What is needed is each line of the data below that holds the string "block".

**Records provided**:
<<<<

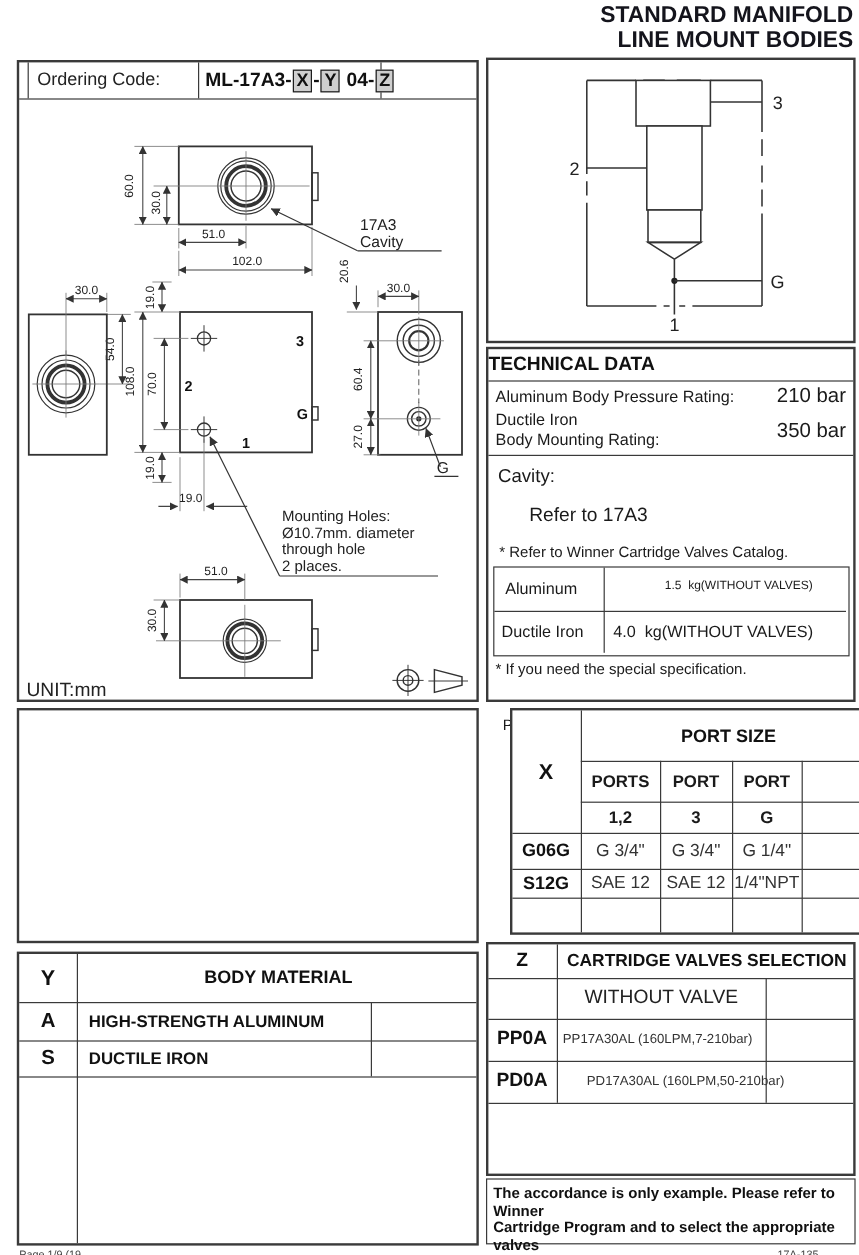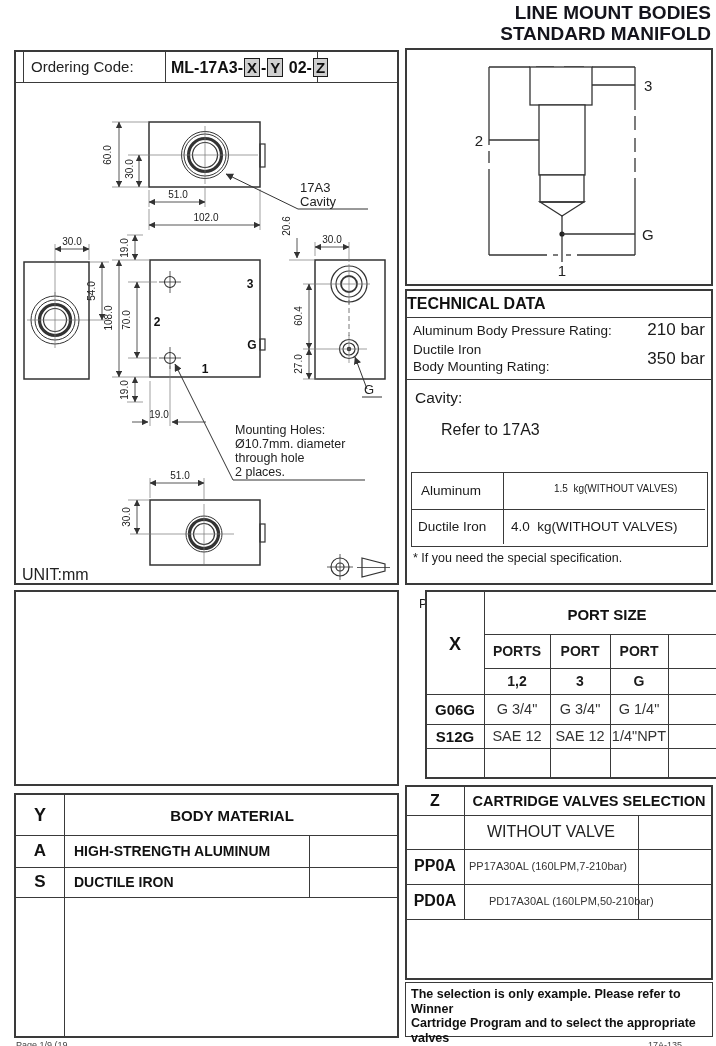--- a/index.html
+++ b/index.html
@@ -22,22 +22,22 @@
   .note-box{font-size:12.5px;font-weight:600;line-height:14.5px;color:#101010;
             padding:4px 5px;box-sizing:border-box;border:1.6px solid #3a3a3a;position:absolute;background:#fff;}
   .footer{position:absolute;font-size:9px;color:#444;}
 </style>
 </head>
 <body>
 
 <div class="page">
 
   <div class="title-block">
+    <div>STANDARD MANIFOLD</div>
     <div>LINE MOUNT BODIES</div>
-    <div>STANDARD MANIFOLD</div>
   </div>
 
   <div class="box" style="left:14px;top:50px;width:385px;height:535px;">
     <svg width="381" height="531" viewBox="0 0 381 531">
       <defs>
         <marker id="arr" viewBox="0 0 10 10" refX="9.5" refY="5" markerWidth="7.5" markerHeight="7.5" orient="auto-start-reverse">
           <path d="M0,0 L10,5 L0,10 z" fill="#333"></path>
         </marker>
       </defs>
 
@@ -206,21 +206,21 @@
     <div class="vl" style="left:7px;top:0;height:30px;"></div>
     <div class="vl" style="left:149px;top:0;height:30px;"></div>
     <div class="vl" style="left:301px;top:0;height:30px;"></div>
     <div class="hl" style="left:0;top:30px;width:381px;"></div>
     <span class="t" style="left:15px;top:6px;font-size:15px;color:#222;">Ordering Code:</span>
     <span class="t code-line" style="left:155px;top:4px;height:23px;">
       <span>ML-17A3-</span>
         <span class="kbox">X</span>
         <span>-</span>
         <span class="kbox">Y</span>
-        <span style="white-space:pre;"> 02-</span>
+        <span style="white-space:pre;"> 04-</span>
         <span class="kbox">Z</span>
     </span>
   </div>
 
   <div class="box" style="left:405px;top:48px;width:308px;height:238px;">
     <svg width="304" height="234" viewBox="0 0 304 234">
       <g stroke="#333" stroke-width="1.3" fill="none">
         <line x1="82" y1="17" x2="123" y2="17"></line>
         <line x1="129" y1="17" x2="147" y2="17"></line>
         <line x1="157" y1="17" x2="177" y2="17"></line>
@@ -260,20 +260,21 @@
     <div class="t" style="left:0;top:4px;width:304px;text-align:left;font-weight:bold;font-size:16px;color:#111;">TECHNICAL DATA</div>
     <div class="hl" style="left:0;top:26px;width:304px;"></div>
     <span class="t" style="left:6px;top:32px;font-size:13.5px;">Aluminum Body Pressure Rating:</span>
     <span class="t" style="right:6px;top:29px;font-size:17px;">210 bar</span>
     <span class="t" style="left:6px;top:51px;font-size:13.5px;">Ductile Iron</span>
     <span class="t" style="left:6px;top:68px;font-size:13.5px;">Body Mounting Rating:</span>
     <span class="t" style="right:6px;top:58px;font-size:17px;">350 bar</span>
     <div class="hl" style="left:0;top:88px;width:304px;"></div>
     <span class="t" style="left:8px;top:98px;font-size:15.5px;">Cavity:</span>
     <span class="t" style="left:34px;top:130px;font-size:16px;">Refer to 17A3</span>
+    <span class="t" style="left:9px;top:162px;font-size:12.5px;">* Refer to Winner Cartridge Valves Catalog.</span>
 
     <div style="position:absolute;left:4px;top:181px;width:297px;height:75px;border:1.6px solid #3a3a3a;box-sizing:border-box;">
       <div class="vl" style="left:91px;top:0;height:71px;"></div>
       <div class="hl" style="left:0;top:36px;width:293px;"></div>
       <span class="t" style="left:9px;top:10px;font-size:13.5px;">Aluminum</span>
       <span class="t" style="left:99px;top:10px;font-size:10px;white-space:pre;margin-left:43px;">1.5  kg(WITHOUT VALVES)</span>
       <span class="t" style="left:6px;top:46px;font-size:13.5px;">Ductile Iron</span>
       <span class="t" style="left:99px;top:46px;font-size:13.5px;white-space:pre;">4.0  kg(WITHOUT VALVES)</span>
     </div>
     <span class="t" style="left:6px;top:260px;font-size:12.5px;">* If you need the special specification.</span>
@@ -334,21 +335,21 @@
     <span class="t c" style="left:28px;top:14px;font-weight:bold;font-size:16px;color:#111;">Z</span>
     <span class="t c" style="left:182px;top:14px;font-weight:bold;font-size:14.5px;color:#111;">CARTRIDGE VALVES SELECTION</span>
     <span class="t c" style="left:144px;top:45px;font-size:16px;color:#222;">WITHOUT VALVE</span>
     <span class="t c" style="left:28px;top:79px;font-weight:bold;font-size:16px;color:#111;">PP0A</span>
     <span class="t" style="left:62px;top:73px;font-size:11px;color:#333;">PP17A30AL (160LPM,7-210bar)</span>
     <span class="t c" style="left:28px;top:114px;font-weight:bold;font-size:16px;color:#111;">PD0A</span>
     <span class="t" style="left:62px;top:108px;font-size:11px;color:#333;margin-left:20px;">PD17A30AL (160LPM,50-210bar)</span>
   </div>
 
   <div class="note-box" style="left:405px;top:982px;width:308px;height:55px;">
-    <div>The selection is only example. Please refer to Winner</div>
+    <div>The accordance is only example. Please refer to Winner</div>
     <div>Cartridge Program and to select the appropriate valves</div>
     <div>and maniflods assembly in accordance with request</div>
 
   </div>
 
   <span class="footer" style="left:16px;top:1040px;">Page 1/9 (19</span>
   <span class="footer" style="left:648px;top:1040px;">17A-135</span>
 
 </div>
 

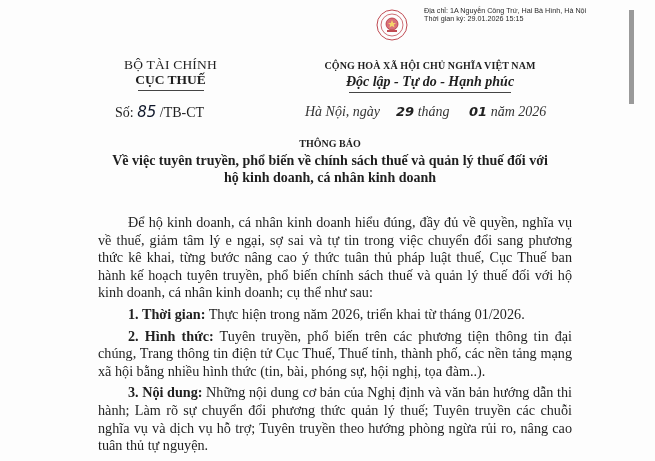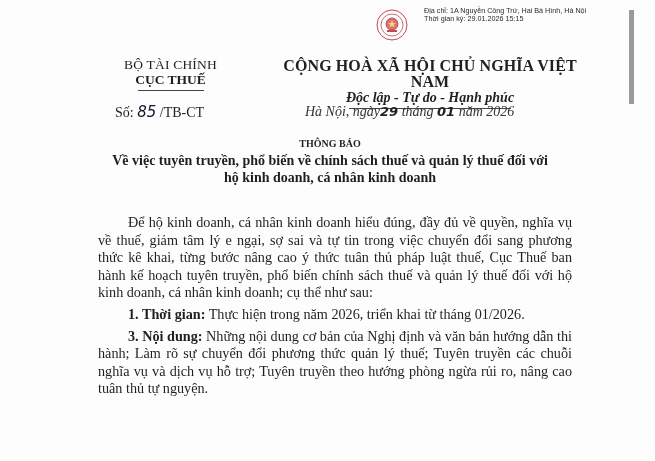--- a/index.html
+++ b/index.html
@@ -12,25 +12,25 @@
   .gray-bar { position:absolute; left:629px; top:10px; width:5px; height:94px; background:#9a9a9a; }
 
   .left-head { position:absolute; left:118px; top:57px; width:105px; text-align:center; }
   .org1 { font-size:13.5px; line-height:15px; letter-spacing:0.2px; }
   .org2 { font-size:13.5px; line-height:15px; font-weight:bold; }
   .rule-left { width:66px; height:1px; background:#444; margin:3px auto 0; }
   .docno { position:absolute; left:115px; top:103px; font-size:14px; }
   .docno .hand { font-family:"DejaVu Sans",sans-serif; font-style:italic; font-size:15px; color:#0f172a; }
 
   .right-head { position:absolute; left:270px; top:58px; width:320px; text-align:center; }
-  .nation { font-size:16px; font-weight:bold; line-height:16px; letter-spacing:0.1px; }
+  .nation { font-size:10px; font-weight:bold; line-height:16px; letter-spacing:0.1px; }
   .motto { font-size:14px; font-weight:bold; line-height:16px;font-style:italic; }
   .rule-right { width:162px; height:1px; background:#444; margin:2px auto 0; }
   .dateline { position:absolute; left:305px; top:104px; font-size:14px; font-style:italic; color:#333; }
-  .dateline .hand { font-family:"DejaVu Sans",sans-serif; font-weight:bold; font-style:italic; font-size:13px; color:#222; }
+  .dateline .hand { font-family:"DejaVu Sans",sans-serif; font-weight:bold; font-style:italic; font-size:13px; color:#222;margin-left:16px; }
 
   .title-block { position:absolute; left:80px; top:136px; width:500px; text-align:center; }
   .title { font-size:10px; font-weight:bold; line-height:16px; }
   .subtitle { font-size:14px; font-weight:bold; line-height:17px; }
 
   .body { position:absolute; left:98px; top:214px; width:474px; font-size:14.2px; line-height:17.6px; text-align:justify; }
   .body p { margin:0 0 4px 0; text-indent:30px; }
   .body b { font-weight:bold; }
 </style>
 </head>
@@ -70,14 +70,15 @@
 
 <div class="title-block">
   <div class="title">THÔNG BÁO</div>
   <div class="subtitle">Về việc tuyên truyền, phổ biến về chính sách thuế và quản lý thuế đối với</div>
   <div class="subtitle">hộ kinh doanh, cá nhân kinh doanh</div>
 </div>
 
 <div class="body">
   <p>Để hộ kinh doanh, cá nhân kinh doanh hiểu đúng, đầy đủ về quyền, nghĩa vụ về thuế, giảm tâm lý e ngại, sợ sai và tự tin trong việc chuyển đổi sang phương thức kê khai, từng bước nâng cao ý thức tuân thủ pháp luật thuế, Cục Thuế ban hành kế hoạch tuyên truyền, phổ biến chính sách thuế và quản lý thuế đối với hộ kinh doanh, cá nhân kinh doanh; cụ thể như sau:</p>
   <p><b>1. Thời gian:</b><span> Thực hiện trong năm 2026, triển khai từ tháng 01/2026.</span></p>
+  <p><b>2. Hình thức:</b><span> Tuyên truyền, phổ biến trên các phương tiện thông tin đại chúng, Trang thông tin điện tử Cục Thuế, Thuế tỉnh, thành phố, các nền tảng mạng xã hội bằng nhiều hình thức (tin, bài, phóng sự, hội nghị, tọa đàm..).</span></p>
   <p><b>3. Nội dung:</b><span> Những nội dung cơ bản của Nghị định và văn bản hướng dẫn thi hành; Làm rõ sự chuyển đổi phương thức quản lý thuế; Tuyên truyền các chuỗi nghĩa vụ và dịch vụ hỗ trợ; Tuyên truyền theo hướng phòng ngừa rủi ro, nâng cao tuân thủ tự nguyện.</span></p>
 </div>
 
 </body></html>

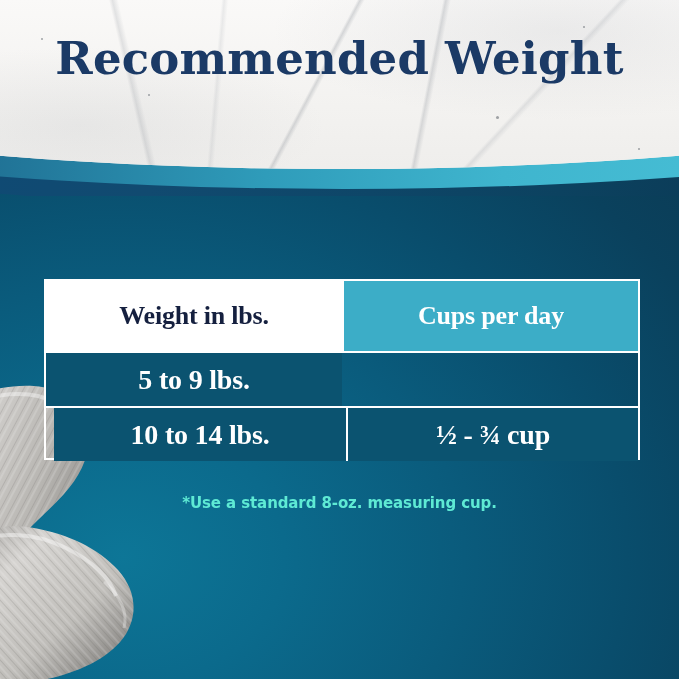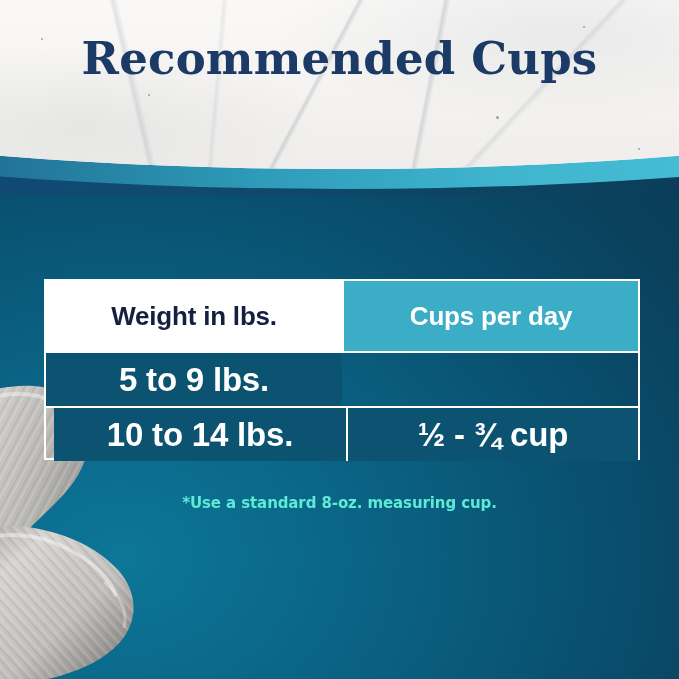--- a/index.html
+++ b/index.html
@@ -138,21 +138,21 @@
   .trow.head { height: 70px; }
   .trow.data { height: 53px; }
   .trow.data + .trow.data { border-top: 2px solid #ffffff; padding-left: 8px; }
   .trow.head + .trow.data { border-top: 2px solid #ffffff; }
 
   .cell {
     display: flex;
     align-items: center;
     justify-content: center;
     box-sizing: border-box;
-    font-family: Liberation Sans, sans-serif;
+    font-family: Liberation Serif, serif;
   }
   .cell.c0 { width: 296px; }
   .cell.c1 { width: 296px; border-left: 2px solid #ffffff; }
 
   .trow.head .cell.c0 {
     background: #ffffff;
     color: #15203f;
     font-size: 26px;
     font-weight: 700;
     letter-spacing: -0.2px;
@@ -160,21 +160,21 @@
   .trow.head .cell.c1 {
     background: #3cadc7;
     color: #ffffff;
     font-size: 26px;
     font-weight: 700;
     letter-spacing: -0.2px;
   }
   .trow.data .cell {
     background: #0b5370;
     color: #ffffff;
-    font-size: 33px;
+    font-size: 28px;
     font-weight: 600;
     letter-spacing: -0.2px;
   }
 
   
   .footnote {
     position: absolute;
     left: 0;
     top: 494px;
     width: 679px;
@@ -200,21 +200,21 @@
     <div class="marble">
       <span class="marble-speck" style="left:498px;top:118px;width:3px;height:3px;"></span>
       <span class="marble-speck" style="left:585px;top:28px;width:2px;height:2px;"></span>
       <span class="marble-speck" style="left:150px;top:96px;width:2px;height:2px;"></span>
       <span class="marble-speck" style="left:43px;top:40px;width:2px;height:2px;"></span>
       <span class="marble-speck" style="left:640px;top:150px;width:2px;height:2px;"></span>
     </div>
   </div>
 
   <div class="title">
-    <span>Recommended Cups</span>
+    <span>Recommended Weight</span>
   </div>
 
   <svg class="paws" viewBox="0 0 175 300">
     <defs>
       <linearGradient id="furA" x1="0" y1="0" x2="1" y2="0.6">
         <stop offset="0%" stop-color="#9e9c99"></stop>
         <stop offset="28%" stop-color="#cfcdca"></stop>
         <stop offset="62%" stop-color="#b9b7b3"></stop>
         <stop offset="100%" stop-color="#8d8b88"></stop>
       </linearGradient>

>>>>

**Solution to the exercise**:
   <div class="title-block">
   .title-block { position:absolute; left:80px; top:136px; width:500px; text-align:center; }
 <div class="title-block">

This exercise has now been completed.